En un video publicado en su cuenta de Facebook, Sulyok subrayó la gravedad de su firma, afirmando que es “el sello definitivo de mis obligaciones como presidente de la República”. La enmienda constitucional que firmó no solo lo separa de la presidencia, sino que también establece que Agnes Forsthoffer, presidenta del Parlamento, asumirá el cargo de manera interina. En un plazo de 30 días, la cámara deberá designar al nuevo jefe de Estado, un cambio que responde a lo que se ha denominado una “pérdida de confianza social” hacia Sulyok, quien había sido designado por el anterior bloque parlamentario.
La decisión de Sulyok representa el desenlace más dramático de un proceso político que se intensificó tras la derrota del gobierno de Viktor Orbán, que había estado en el poder durante 16 años. Los nuevos legisladores consideran a Sulyok un aliado del antiguo régimen, un obstáculo para las reformas institucionales necesarias. Al firmar la enmienda justo antes del límite legal, Sulyok buscó evitar un conflicto constitucional que podría haber derivado en un proceso de destitución.
En su mensaje, el presidente destituido también advirtió sobre el impacto negativo que esta situación tiene en la democracia húngara, calificando la medida como un grave precedente en la separación de poderes. La interinidad de Forsthoffer podría extenderse hasta que se implemente una nueva Constitución o, como máximo, por cinco años.
La reforma que llevó a la destitución de Sulyok no solo incluye la limitación de mandatos parlamentarios a 12 años, sino que también establece una edad máxima de 70 años para los jueces del Tribunal Constitucional, lo que resultará en el retiro inmediato del presidente de la corte, Peter Polt, un aliado cercano a Orbán. Estas medidas forman parte del programa del partido Tisza y buscan desmantelar las estructuras de poder que habían sido consolidadas por el Fidesz a lo largo de su gobierno.

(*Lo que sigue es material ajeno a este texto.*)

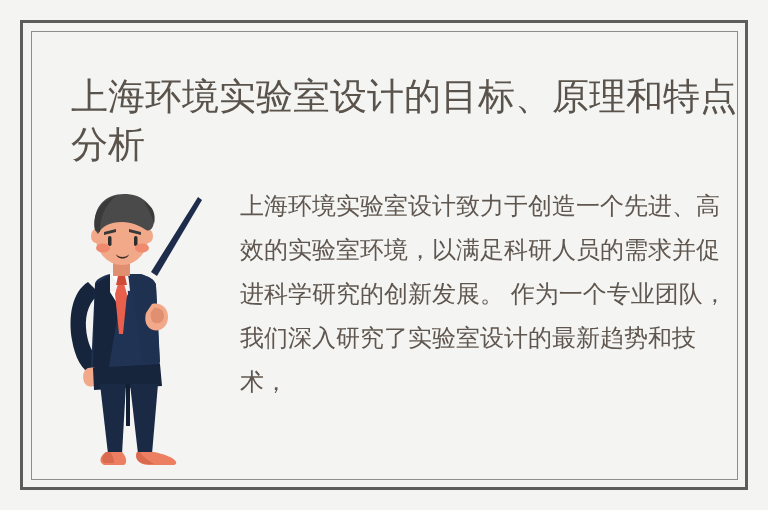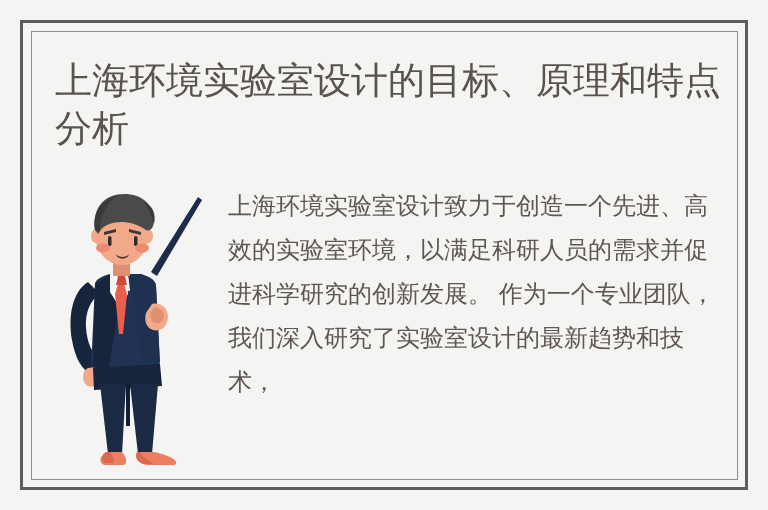--- a/index.html
+++ b/index.html
@@ -55,7 +55,7 @@
     letter-spacing: 0px;
     color: #5a534c;
     font-weight: 400;
-    margin: 0;
+    margin: 16px;
     white-space: normal;
     word-break: break-all;
   }

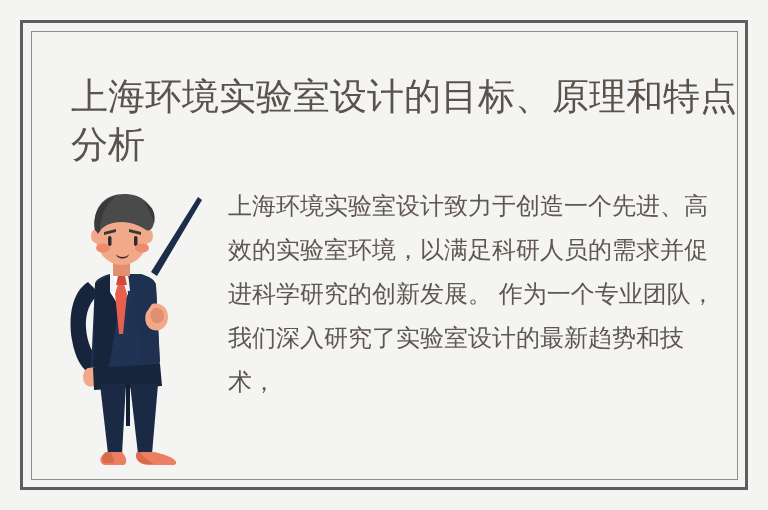--- a/index.html
+++ b/index.html
@@ -84,7 +84,7 @@
 
   .article-body {
     position: absolute;
-    left: 180px;
+    left: 192px;
     top: 12px;
     width: 500px;
     font-size: 24px;

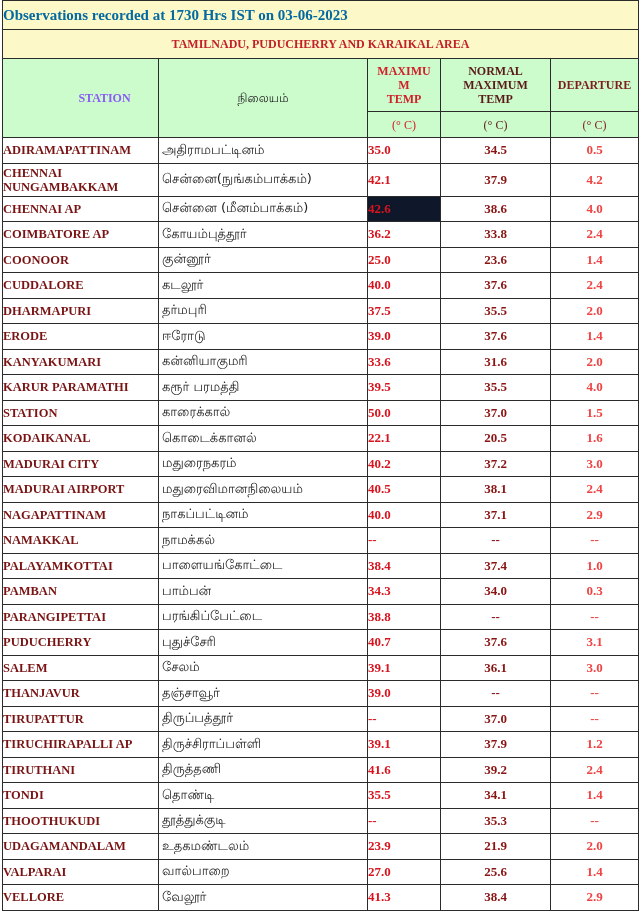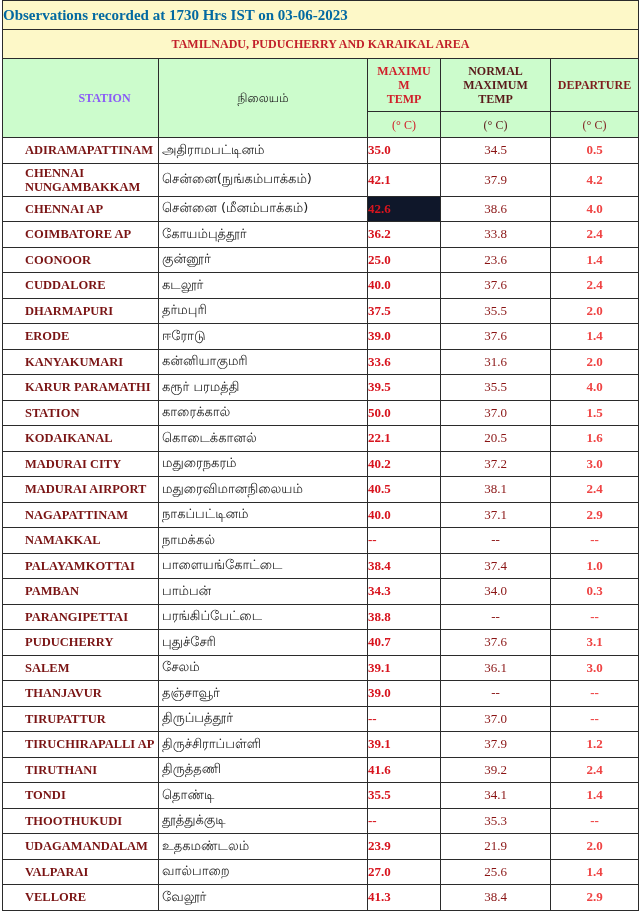--- a/index.html
+++ b/index.html
@@ -17,7 +17,7 @@
   .hdr .dep { color: #7f1d1d; }
   .hdr .unit { height: 25px; font-weight: normal; }
   .row td { height: 24.5px; font-size: 13px; }
-  .row .st { color: #7a1414; font-weight: bold; padding-left: 22px; font-size: 12.5px; line-height: 14px; }
+  .row .st { color: #7a1414; font-weight: bold; padding-left: 0; font-size: 12.5px; line-height: 14px; }
   .row .ta { color: #222; font-family: "DejaVu Sans", sans-serif; font-size: 13px; padding-left: 3px; }
   .row .mx { color: #d8141e; font-weight: bold; }
   .row .nm { color: #8a1414; font-weight: normal; text-align: center; }

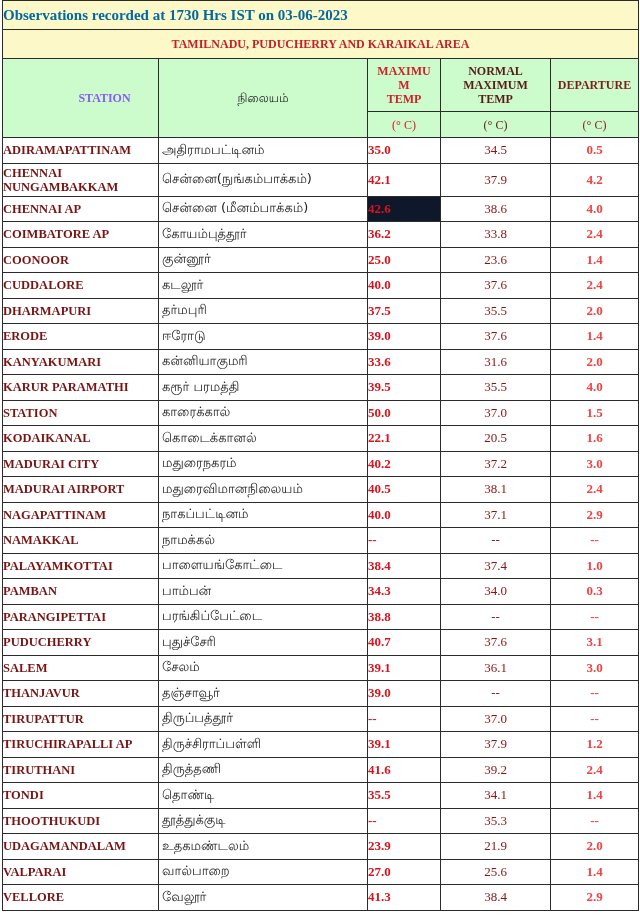--- a/index.html
+++ b/index.html
@@ -20,7 +20,7 @@
   .row .st { color: #7a1414; font-weight: bold; padding-left: 0; font-size: 12.5px; line-height: 14px; }
   .row .ta { color: #222; font-family: "DejaVu Sans", sans-serif; font-size: 13px; padding-left: 3px; }
   .row .mx { color: #d8141e; font-weight: bold; }
-  .row .nm { color: #8a1414; font-weight: normal; text-align: center; }
+  .row .nm { color: #8a1414; font-weight: bold; text-align: center; }
   .row .dp { color: #ef4444; font-weight: bold; text-align: center; }
   .row .mx.hl { background: #0f172a; }
   .row.tall td { height: 32px; }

Péter Magyar ha defendido la urgencia de estas reformas como una respuesta necesaria para restaurar la confianza en las instituciones húngaras, afirmando que es esencial limitar el poder personal y asegurar que el Estado represente verdaderamente a los ciudadanos. En sus palabras, Hungría está recuperando la certeza de que el poder puede ser controlado y los recursos públicos protegidos.
Los cambios políticos que se han producido en Hungría desde la restauración democrática de 1989 se han caracterizado por un deterioro de los contrapesos institucionales, agravado por la llegada de Fidesz al poder. Con la destitución de Sulyok y el retiro forzado de jueces, el nuevo gobierno ve este movimiento como crucial para romper con el modelo de concentración institucional heredado, trabajando a través de reformas legales de amplio alcance para recuperar el control de las instituciones estatales.
La situación en Hungría continúa evolucionando, mientras los nuevos líderes intentan dar un giro radical a la forma en que se gestiona el poder en el país, buscando redirigir el rumbo hacia una mayor transparencia y responsabilidad en el gobierno.